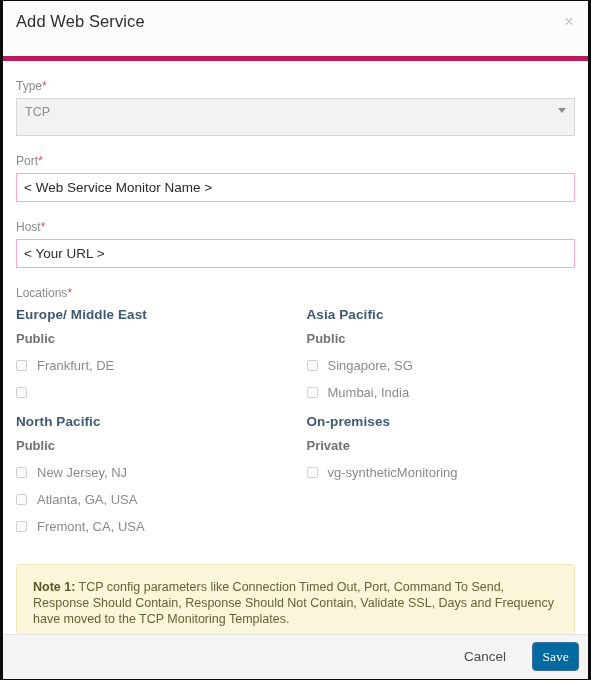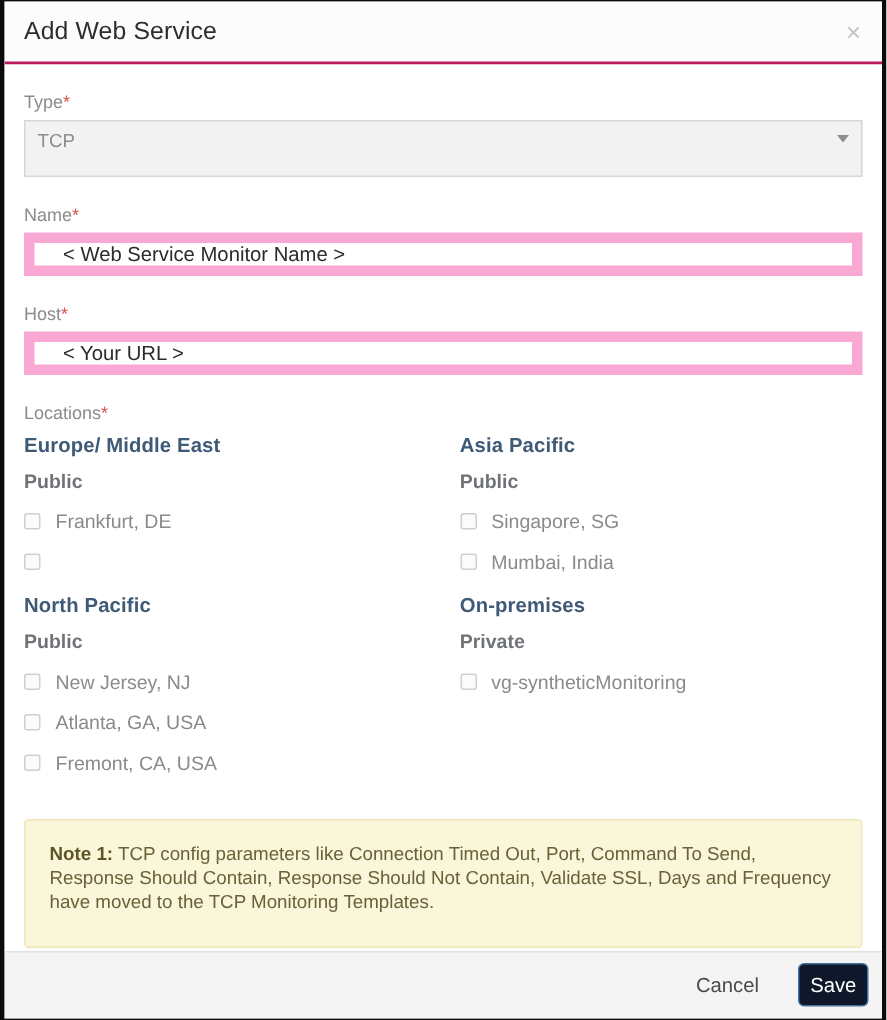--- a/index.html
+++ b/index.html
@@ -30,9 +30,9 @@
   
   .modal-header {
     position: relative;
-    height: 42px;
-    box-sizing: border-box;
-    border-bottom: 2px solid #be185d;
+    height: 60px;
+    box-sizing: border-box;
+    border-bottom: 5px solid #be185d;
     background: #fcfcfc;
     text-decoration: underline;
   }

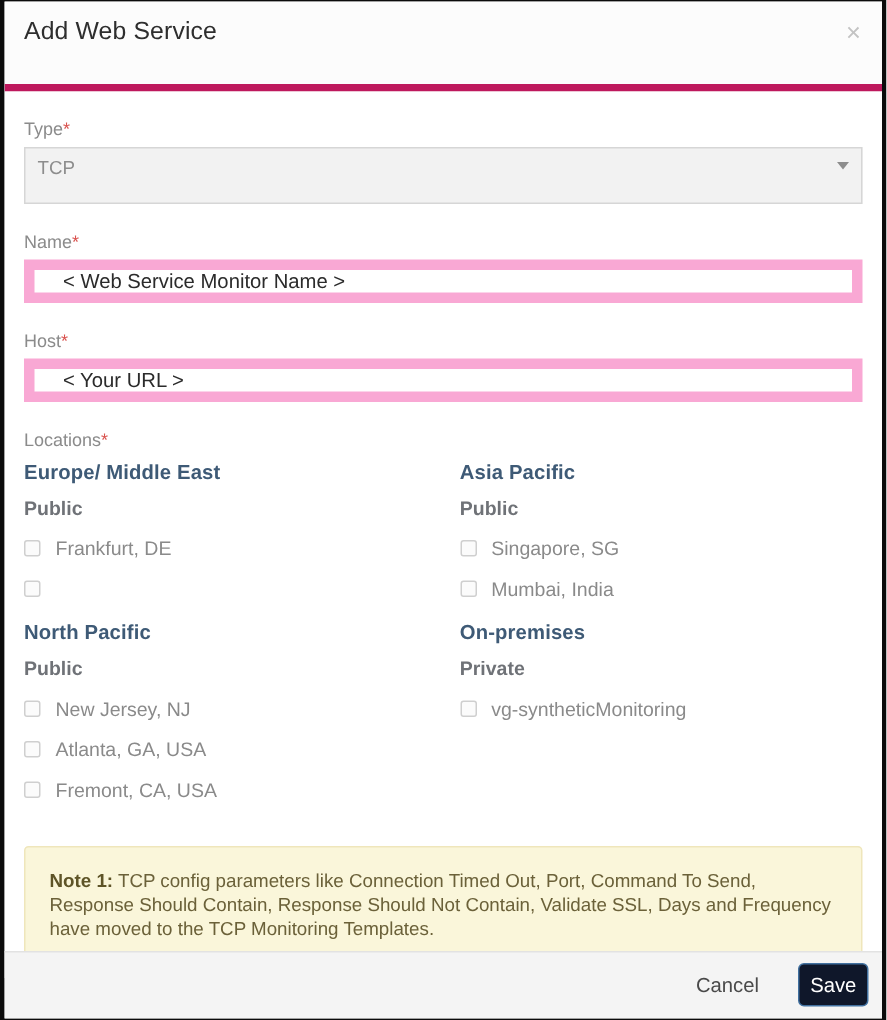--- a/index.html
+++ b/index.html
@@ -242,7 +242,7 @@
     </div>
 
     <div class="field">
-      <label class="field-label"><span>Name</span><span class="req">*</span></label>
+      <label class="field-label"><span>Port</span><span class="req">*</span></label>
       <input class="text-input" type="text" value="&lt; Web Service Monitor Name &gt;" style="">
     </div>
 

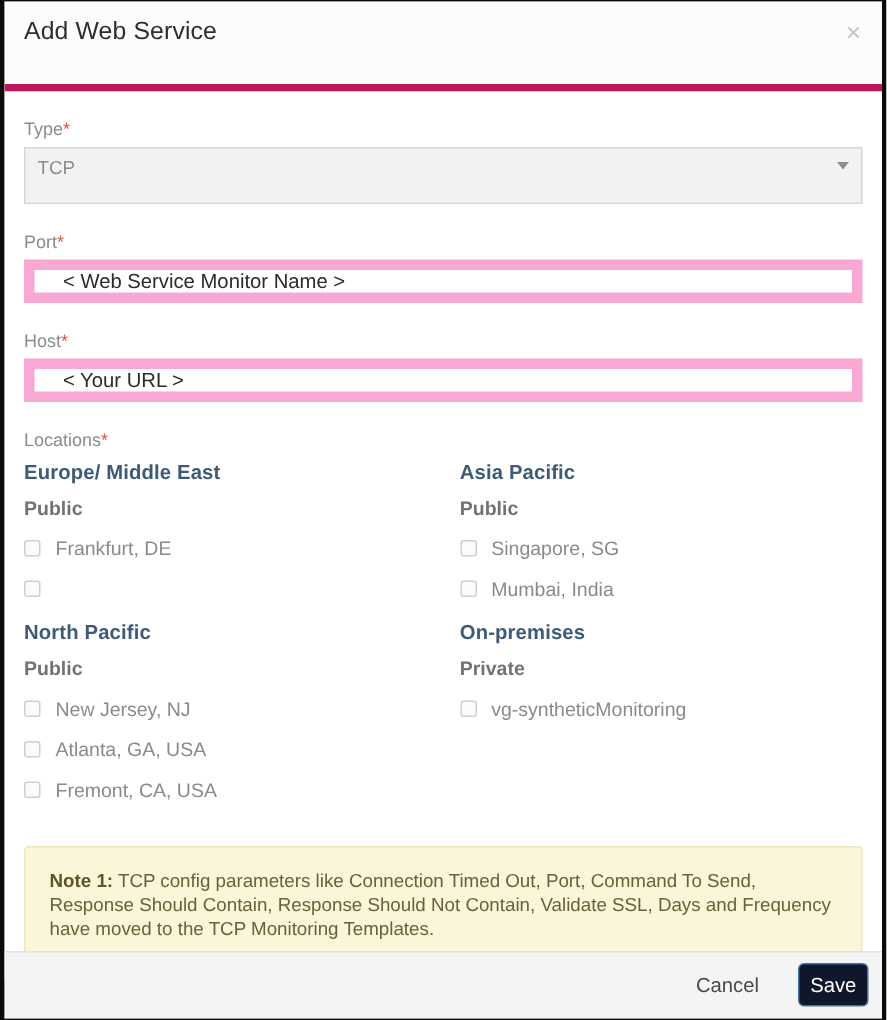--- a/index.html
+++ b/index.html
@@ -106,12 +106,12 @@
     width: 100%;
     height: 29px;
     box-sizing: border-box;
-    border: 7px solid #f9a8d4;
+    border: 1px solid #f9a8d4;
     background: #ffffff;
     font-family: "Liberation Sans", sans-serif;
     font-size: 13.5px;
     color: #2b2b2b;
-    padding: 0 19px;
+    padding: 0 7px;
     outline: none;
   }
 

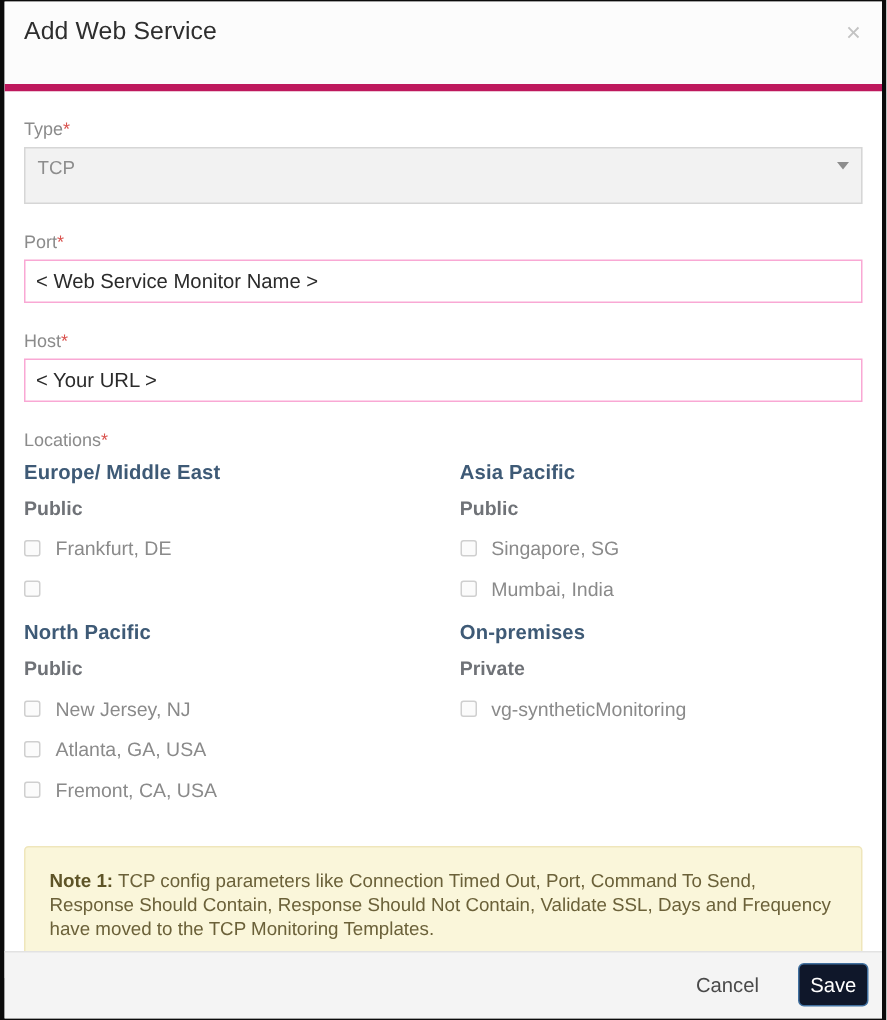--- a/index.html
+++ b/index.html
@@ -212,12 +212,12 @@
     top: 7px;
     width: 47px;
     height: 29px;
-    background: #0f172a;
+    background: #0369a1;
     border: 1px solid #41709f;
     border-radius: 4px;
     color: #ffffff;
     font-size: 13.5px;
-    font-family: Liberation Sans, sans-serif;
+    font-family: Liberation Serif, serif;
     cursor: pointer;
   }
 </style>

* [Task details] Every line that holds the word "sans" should be copied from the records above.

* [Reply to the exercise]
     font-family: "Liberation Sans", sans-serif;
-    font-family: Liberation Sans, sans-serif;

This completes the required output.